## WHAT THE EXERCISE ASKS
Exactly as written, print out each entry in the data, with no pictures.
.....
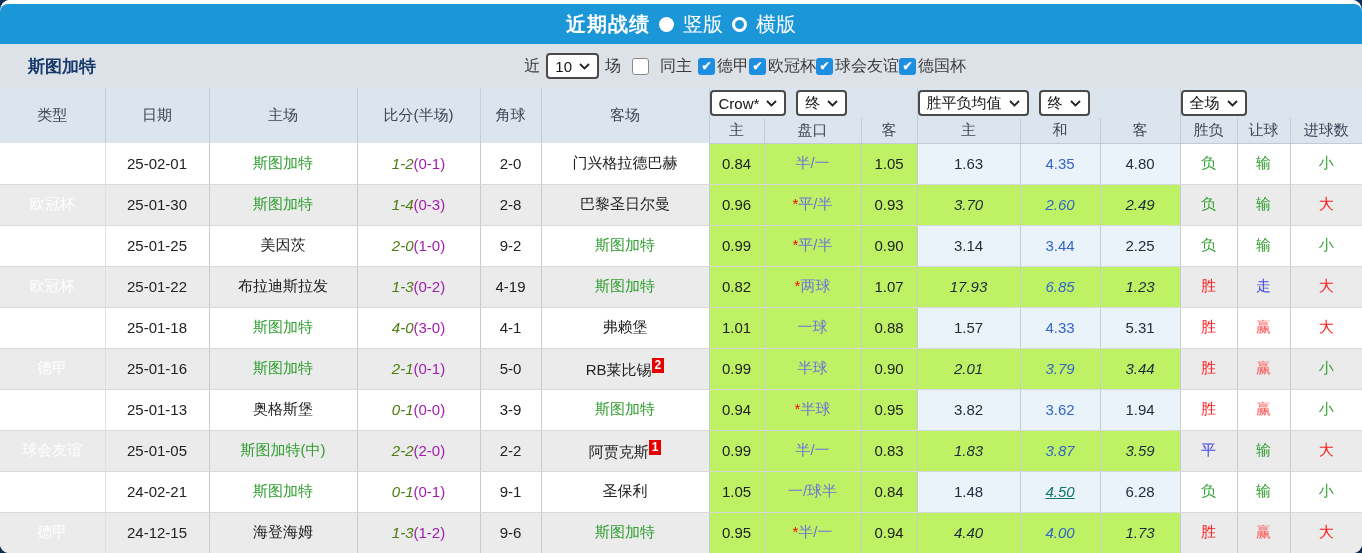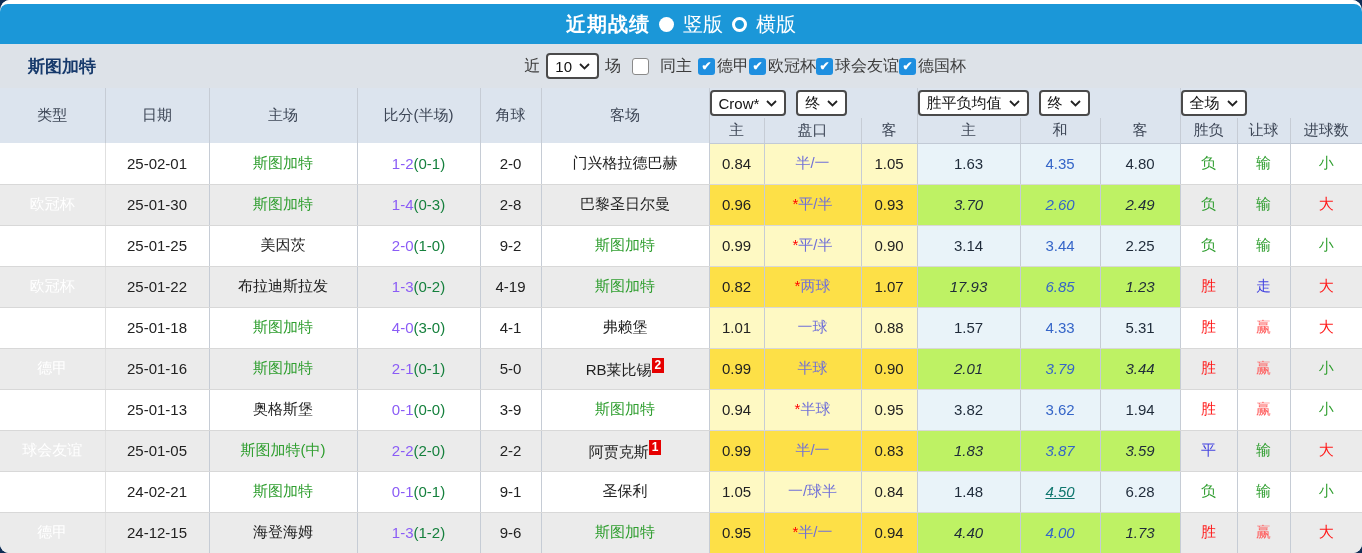--- a/index.html
+++ b/index.html
@@ -54,7 +54,7 @@
   .badge-teal   { background:#2aa8a0; }
 
   .t-team  { color:#2f9e2f; }
-  .score   { color:#8b5cf6; }
+  .score   { color:#4d7c0f;font-style:italic; }
   .half    { color:#15803d; }
   .sup-badge { display:inline-block; background:#e60000; color:#fff; font-size:12px; font-weight:bold;
                line-height:15px; padding:0 3px; vertical-align:6px; }

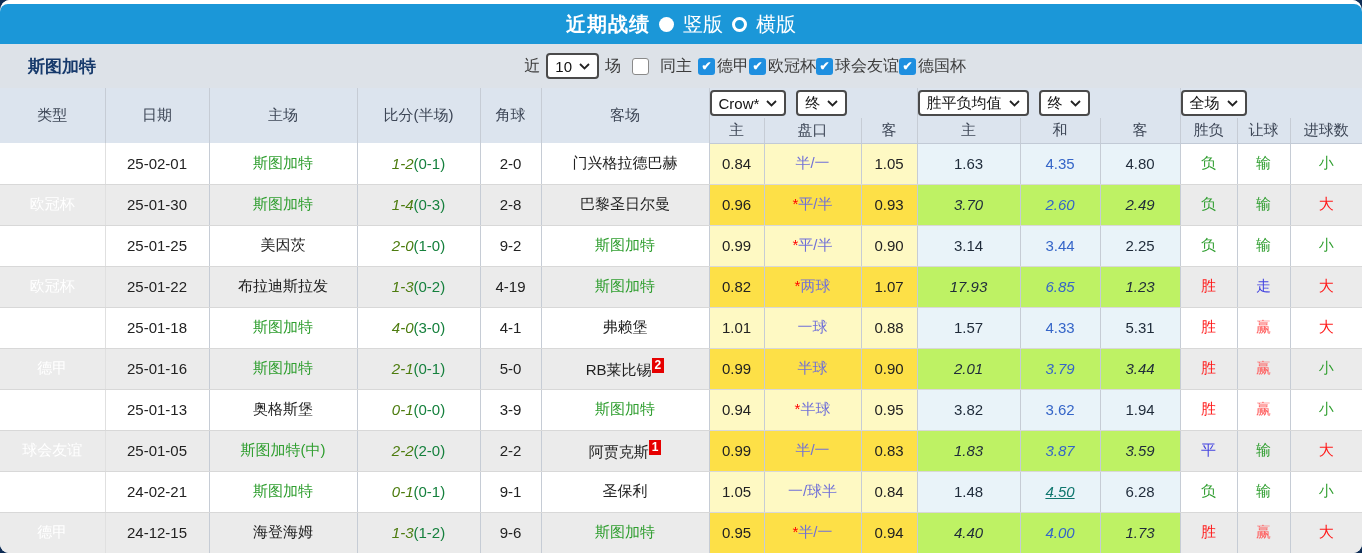--- a/index.html
+++ b/index.html
@@ -55,7 +55,7 @@
 
   .t-team  { color:#2f9e2f; }
   .score   { color:#4d7c0f;font-style:italic; }
-  .half    { color:#15803d; }
+  .half    { color:#a21caf; }
   .sup-badge { display:inline-block; background:#e60000; color:#fff; font-size:12px; font-weight:bold;
                line-height:15px; padding:0 3px; vertical-align:6px; }
   .sup-badge:empty { display:none; }

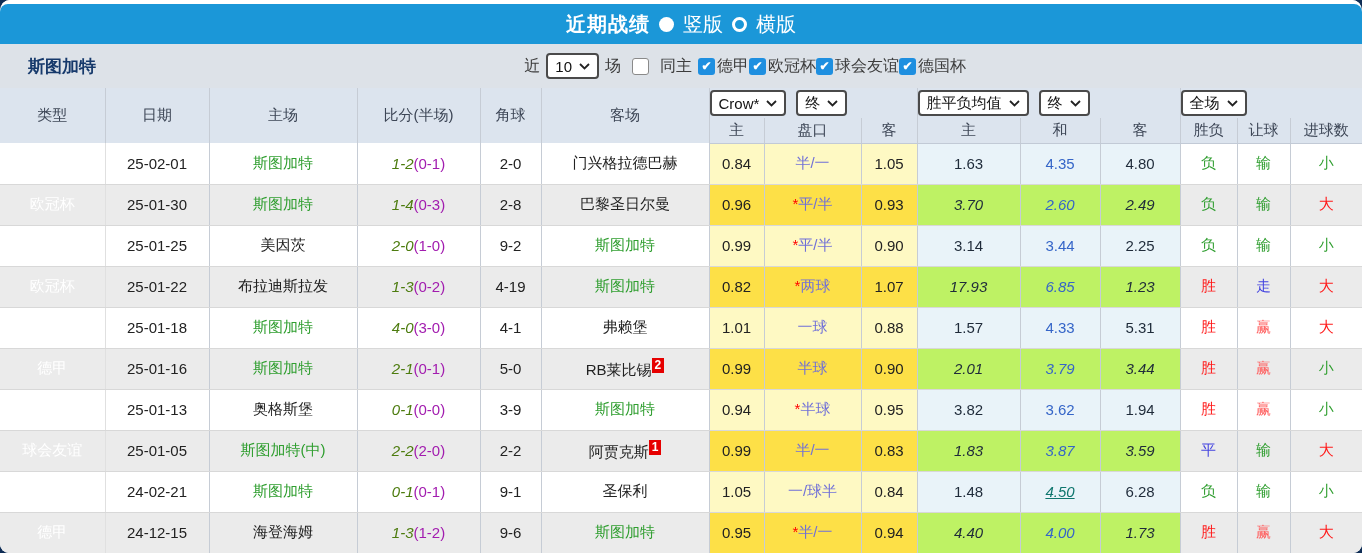--- a/index.html
+++ b/index.html
@@ -43,7 +43,7 @@
   tbody tr.odd  td { background:#ffffff; }
   tbody tr.even td { background:#ebebeb; }
   tbody td { border-bottom:1px solid #d8d8d8; color:#222; }
-  tbody tr.odd  td.bg-cream { background:#fef9c3; }
+  tbody tr.odd  td.bg-cream { background:#bef264; }
   tbody tr.even td.bg-cream { background:#fde047; }
   tbody tr.odd  td.bg-blue  { background:#e9f3f9; }
   tbody tr.even td.bg-blue  { background:#bef264;font-style:italic; }

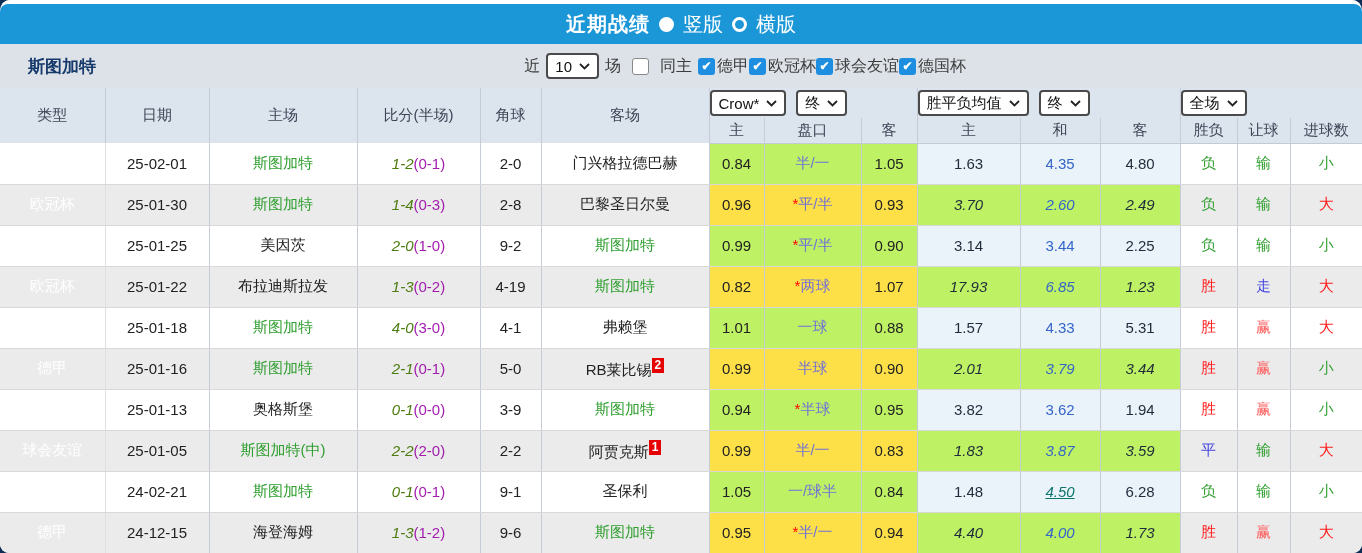--- a/index.html
+++ b/index.html
@@ -44,7 +44,7 @@
   tbody tr.even td { background:#ebebeb; }
   tbody td { border-bottom:1px solid #d8d8d8; color:#222; }
   tbody tr.odd  td.bg-cream { background:#bef264; }
-  tbody tr.even td.bg-cream { background:#fde047; }
+  tbody tr.even td.bg-cream { background:#bef264; }
   tbody tr.odd  td.bg-blue  { background:#e9f3f9; }
   tbody tr.even td.bg-blue  { background:#bef264;font-style:italic; }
.....
## RESULT OF THIS TASK
--- a/index.html
+++ b/index.html
@@ -54,7 +54,7 @@
   .badge-teal   { background:#2aa8a0; }
 
   .t-team  { color:#2f9e2f; }
-  .score   { color:#8b5cf6; }
+  .score   { color:#4d7c0f;font-style:italic; }
   .half    { color:#15803d; }
   .sup-badge { display:inline-block; background:#e60000; color:#fff; font-size:12px; font-weight:bold;
                line-height:15px; padding:0 3px; vertical-align:6px; }

--- a/index.html
+++ b/index.html
@@ -55,7 +55,7 @@
 
   .t-team  { color:#2f9e2f; }
   .score   { color:#4d7c0f;font-style:italic; }
-  .half    { color:#15803d; }
+  .half    { color:#a21caf; }
   .sup-badge { display:inline-block; background:#e60000; color:#fff; font-size:12px; font-weight:bold;
                line-height:15px; padding:0 3px; vertical-align:6px; }
   .sup-badge:empty { display:none; }

--- a/index.html
+++ b/index.html
@@ -43,7 +43,7 @@
   tbody tr.odd  td { background:#ffffff; }
   tbody tr.even td { background:#ebebeb; }
   tbody td { border-bottom:1px solid #d8d8d8; color:#222; }
-  tbody tr.odd  td.bg-cream { background:#fef9c3; }
+  tbody tr.odd  td.bg-cream { background:#bef264; }
   tbody tr.even td.bg-cream { background:#fde047; }
   tbody tr.odd  td.bg-blue  { background:#e9f3f9; }
   tbody tr.even td.bg-blue  { background:#bef264;font-style:italic; }

--- a/index.html
+++ b/index.html
@@ -44,7 +44,7 @@
   tbody tr.even td { background:#ebebeb; }
   tbody td { border-bottom:1px solid #d8d8d8; color:#222; }
   tbody tr.odd  td.bg-cream { background:#bef264; }
-  tbody tr.even td.bg-cream { background:#fde047; }
+  tbody tr.even td.bg-cream { background:#bef264; }
   tbody tr.odd  td.bg-blue  { background:#e9f3f9; }
   tbody tr.even td.bg-blue  { background:#bef264;font-style:italic; }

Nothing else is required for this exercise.